Skin Lesion Phenotyping via Nested Multi-modal Contrastive Learning
Dionysis Christopoulos, Sotiris Spanos, Eirini Baltzi, Valsamis Ntouskos, Konstantinos Karantzalos
TL;DR
This work tackles skin-lesion classification under substantial image variability by integrating lesion appearance with both lesion-level and patient-level metadata through a nested multi-modal contrastive pre-training framework (SLIMP). The method combines two InfoNCE objectives into a joint loss $L_{total}=\lambda L_{lesions}+(1-\lambda)L_{patient}$ to learn cohesive image-metadata embeddings, and augments this with continual pre-training and a retrieval-based metadata extrapolation strategy to adapt to new datasets. Empirical results across five datasets show that SLIMP, especially with full multi-modal features and metadata extrapolation, substantially improves downstream classification and retrieval tasks, with notable gains in low-shot settings. The approach reduces reliance on extensive labels, supports dataset adaptation, and offers clinically relevant, interpretable representations, though it requires structured metadata and acknowledges domain-shift limitations.
Abstract
We introduce SLIMP (Skin Lesion Image-Metadata Pre-training) for learning rich representations of skin lesions through a novel nested contrastive learning approach that captures complex relationships between images and metadata. Melanoma detection and skin lesion classification based solely on images, pose significant challenges due to large variations in imaging conditions (lighting, color, resolution, distance, etc.) and lack of clinical and phenotypical context. Clinicians typically follow a holistic approach for assessing the risk level of the patient and for deciding which lesions may be malignant and need to be excised, by considering the patient's medical history as well as the appearance of other lesions of the patient.
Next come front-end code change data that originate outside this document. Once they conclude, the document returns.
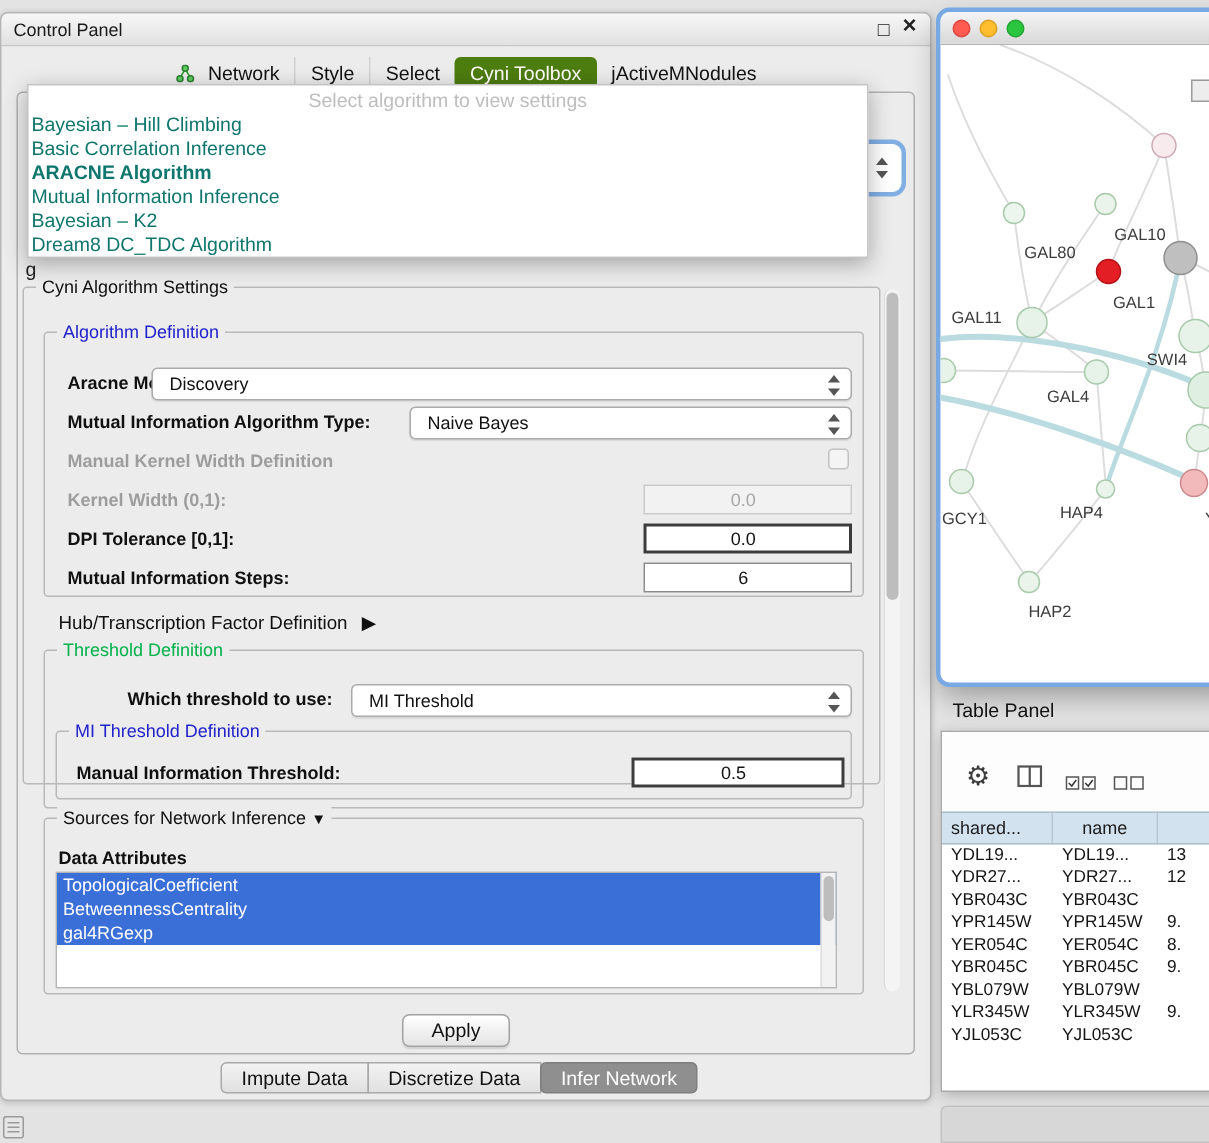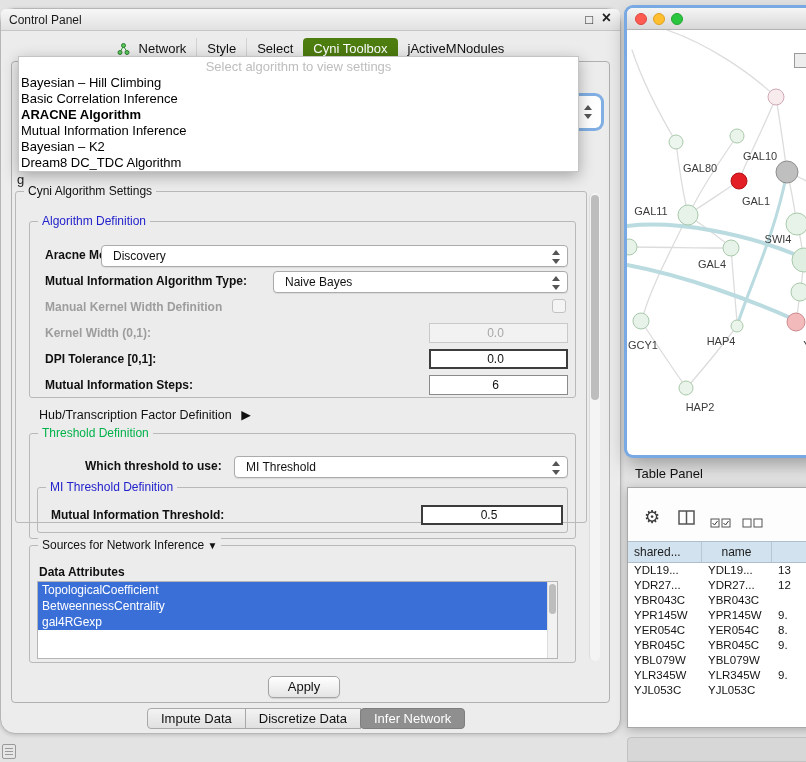"Control Panel" .cp { border-radius: 15px -> 5px }
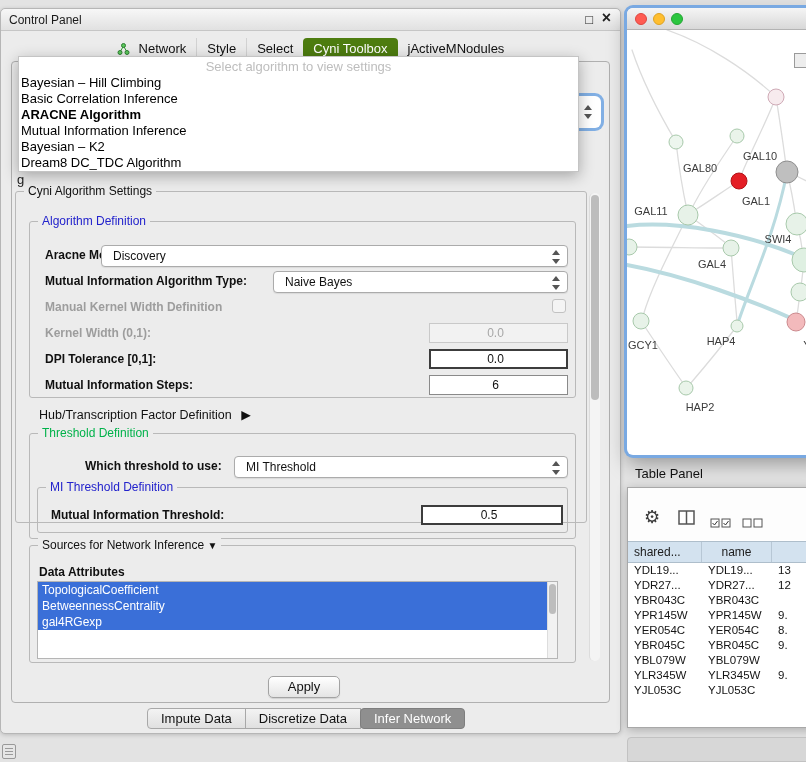"Bayesian – Hill Climbing" .dd-item { color: #000000 -> #0f766e }
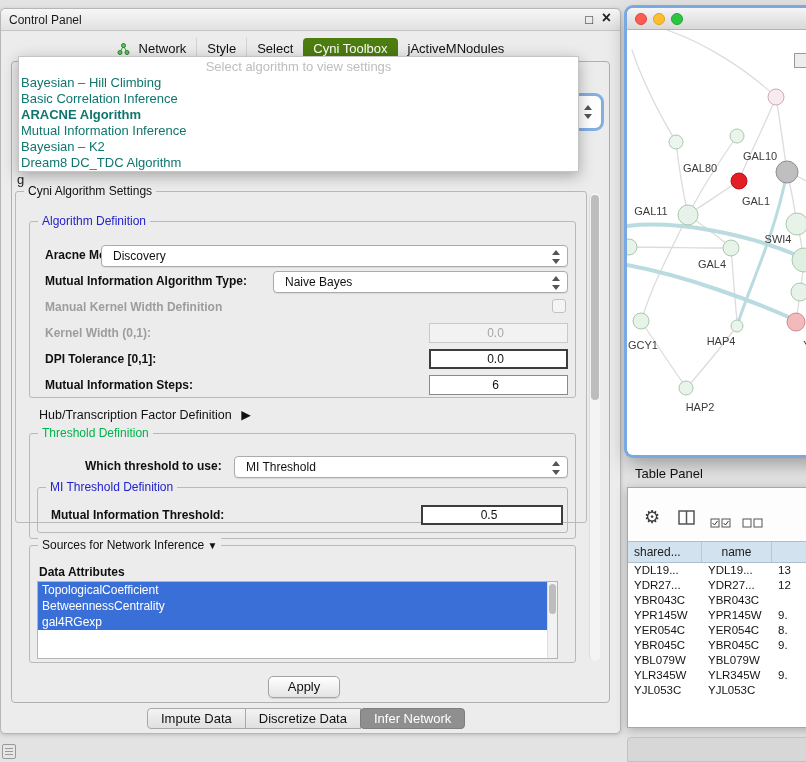"Mutual Information Threshold:" span.lbl { text: Mutual -> Manual }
Inspired by this, SLIMP combines the appearance and the metadata of individual skin lesions with patient-level metadata relating to their medical record and other clinically relevant information. By fully exploiting all available data modalities throughout the learning process, the proposed pre-training strategy improves performance compared to other pre-training strategies on downstream skin lesions classification tasks highlighting the learned representations quality.